→ Exercise aim
Pull every line containing "screen" out of the material below.

· · ·

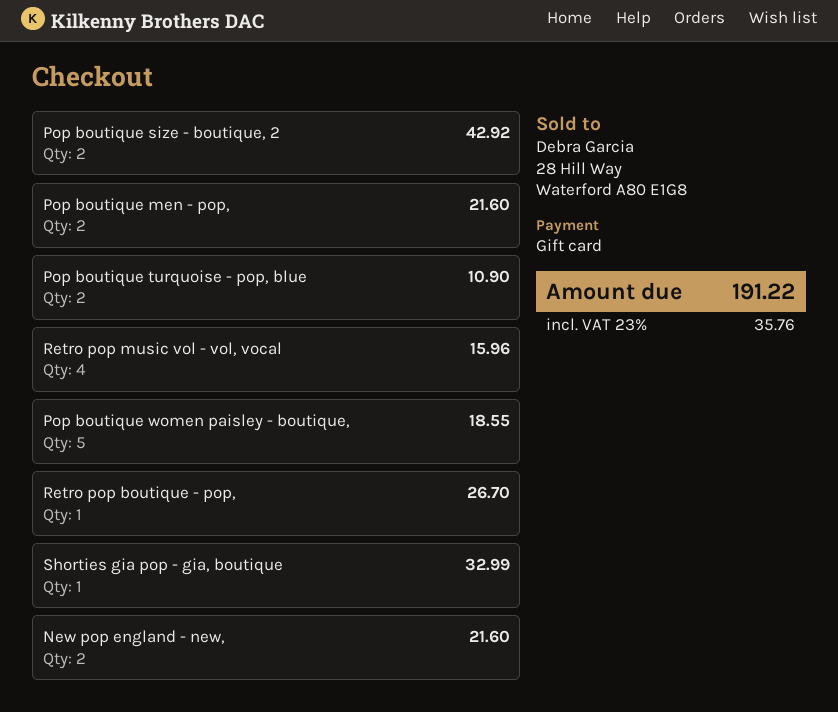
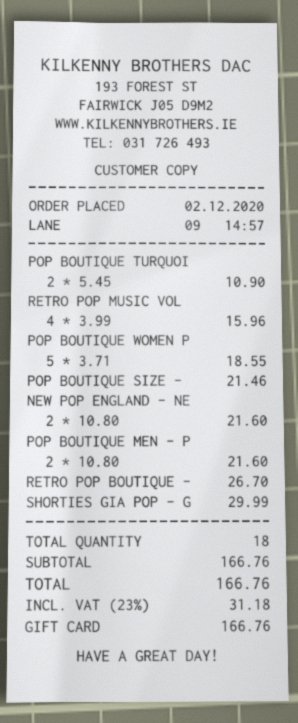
Pop boutique size - boutique, 2: 2 for 42.92 -> 1 for 21.46
Shorties gia pop - gia, boutique: 1 for 32.99 -> 1 for 29.99
tax: 23% = 35.76 -> 23% = 31.18
total: 191.22 -> 166.76

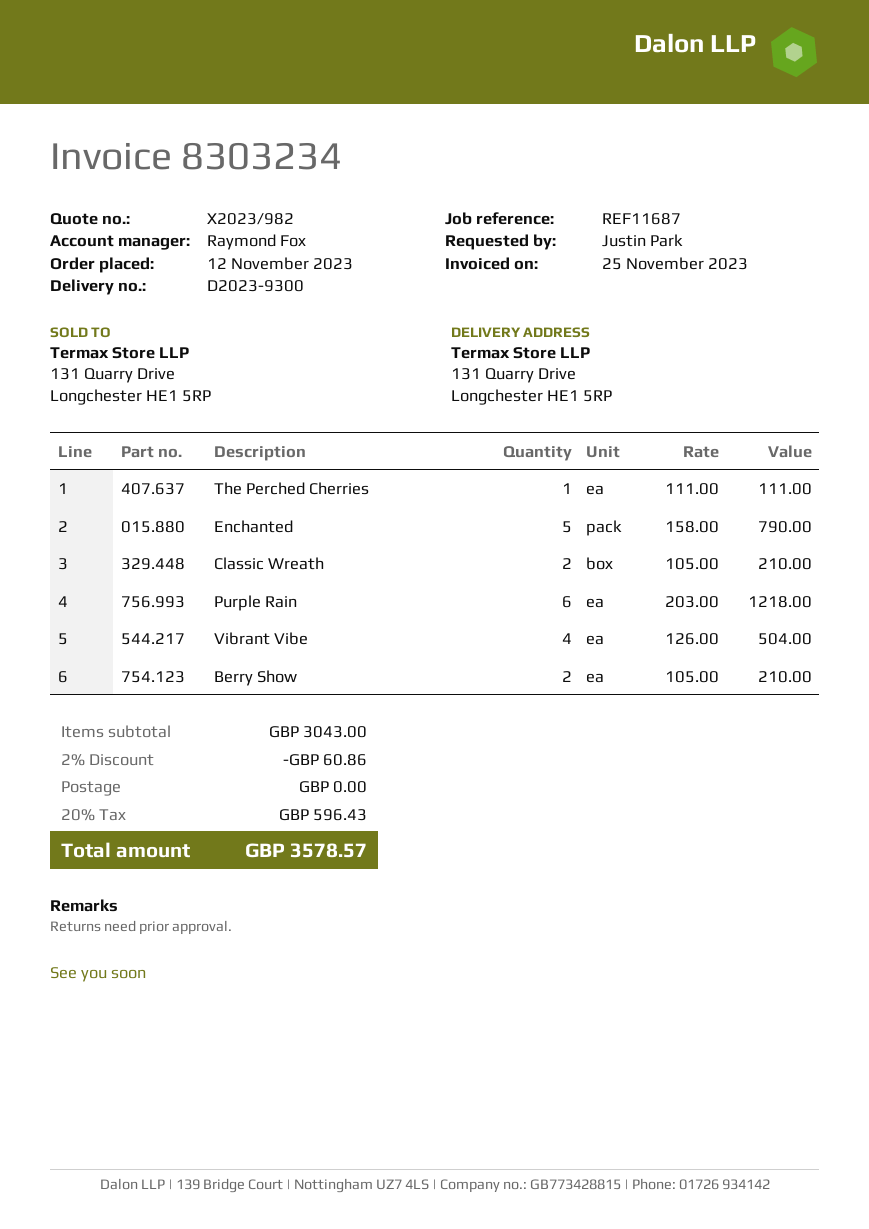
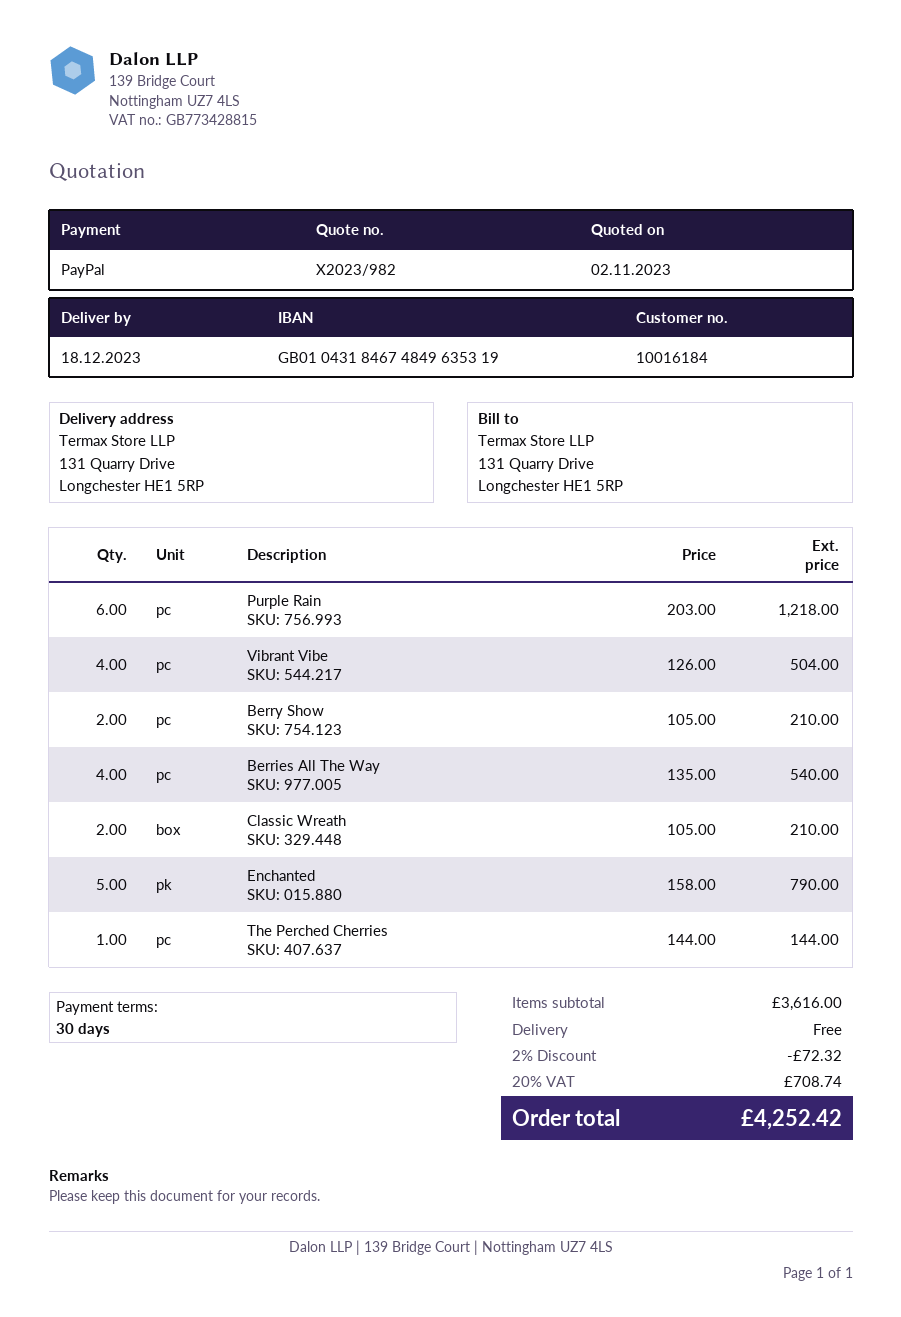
The Perched Cherries: 1 x 111.00 = 111.00 -> 1 x 144.00 = 144.00
Berries All The Way: none -> 4 x 135.00 = 540.00
subtotal: 3043.00 -> 3616.00
discount: 2% = 60.86 -> 2% = 72.32
tax: 20% = 596.43 -> 20% = 708.74
total: 3578.57 -> 4252.42

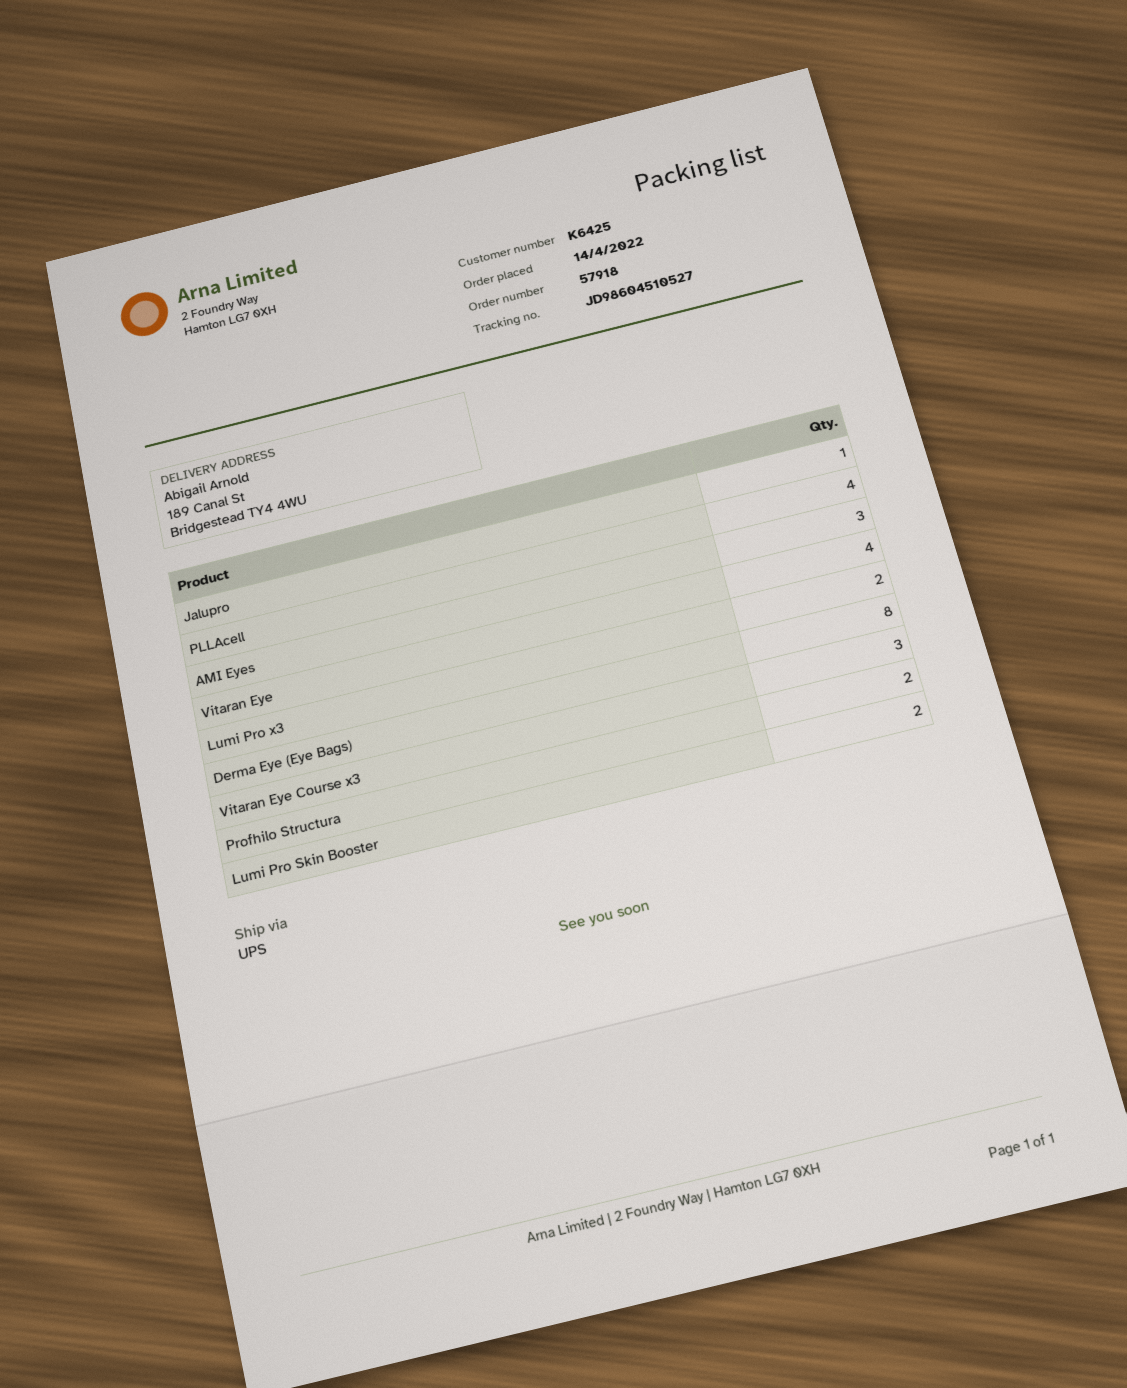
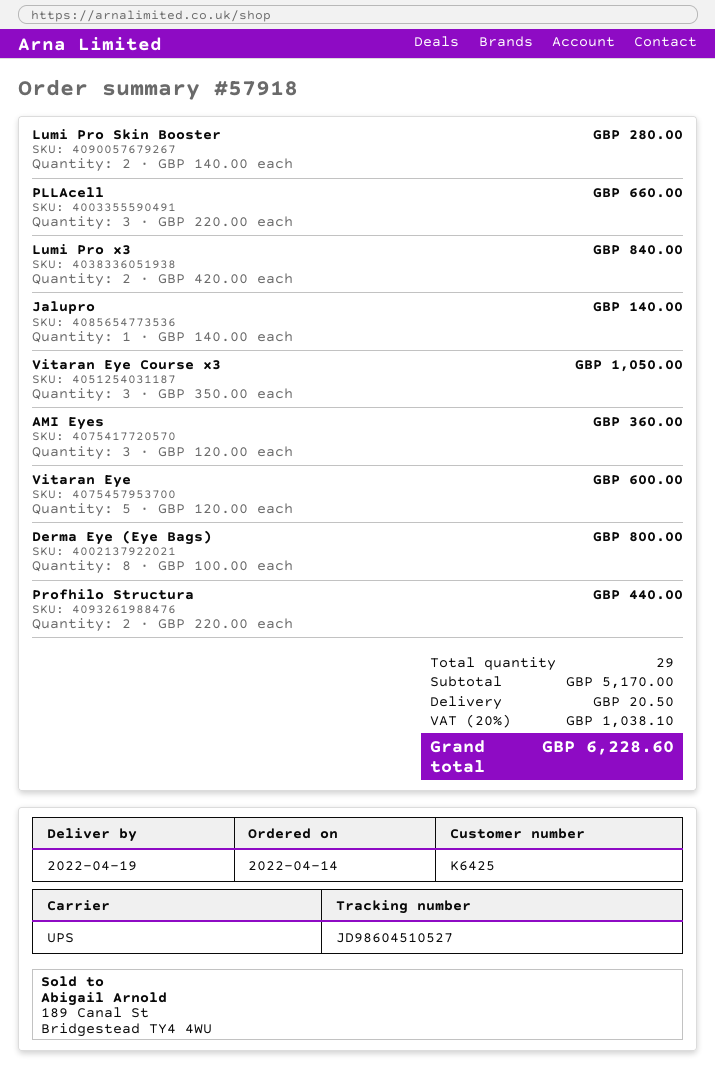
PLLAcell: 4 -> 3
Vitaran Eye: 4 -> 5

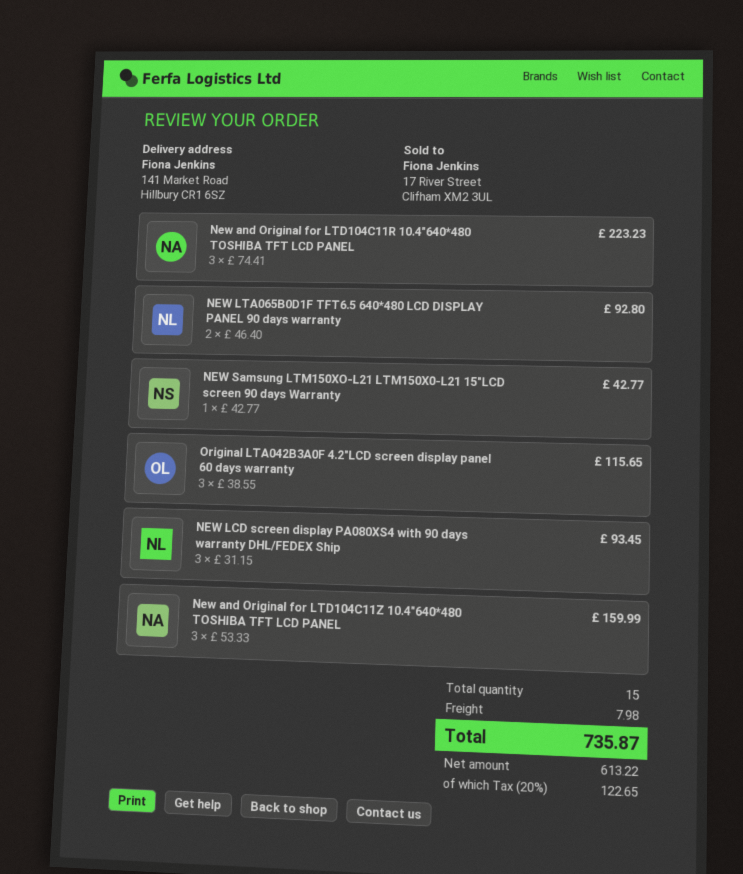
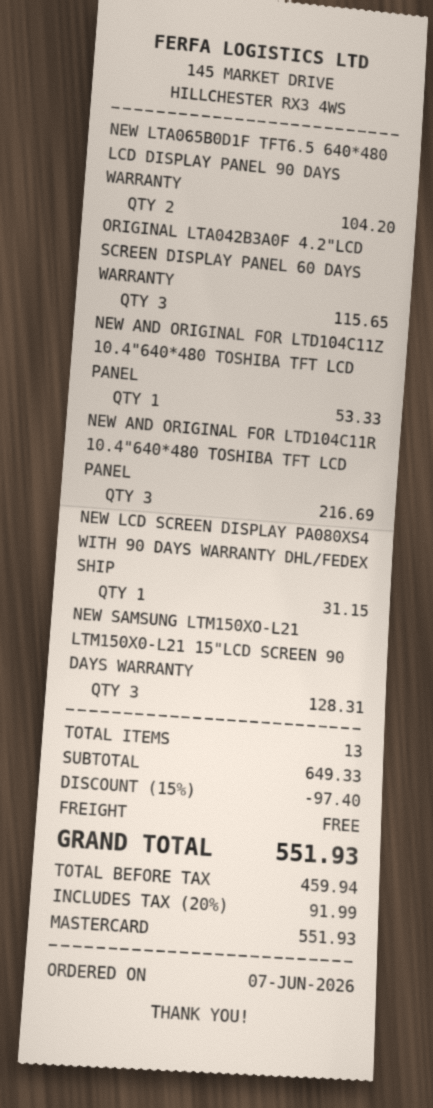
New and Original for LTD104C11R 10.4"640*480 TOSHIBA TFT LCD PANEL: 3 for 223.23 -> 3 for 216.69
NEW LTA065B0D1F TFT6.5 640*480 LCD DISPLAY PANEL 90 days warranty: 2 for 92.80 -> 2 for 104.20
NEW Samsung LTM150XO-L21 LTM150X0-L21 15"LCD screen 90 days Warranty: 1 for 42.77 -> 3 for 128.31
NEW LCD screen display PA080XS4 with 90 days warranty DHL/FEDEX Ship: 3 for 93.45 -> 1 for 31.15
New and Original for LTD104C11Z 10.4"640*480 TOSHIBA TFT LCD PANEL: 3 for 159.99 -> 1 for 53.33
total quantity: 15 -> 13
discount: none -> 15% = 97.40
shipping: 7.98 -> 0.00
net: 613.22 -> 459.94
tax: 20% = 122.65 -> 20% = 91.99
total: 735.87 -> 551.93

· · ·

→ Written response
NEW Samsung LTM150XO-L21 LTM150X0-L21 15"LCD screen 90 days Warranty: 1 for 42.77 -> 3 for 128.31
NEW LCD screen display PA080XS4 with 90 days warranty DHL/FEDEX Ship: 3 for 93.45 -> 1 for 31.15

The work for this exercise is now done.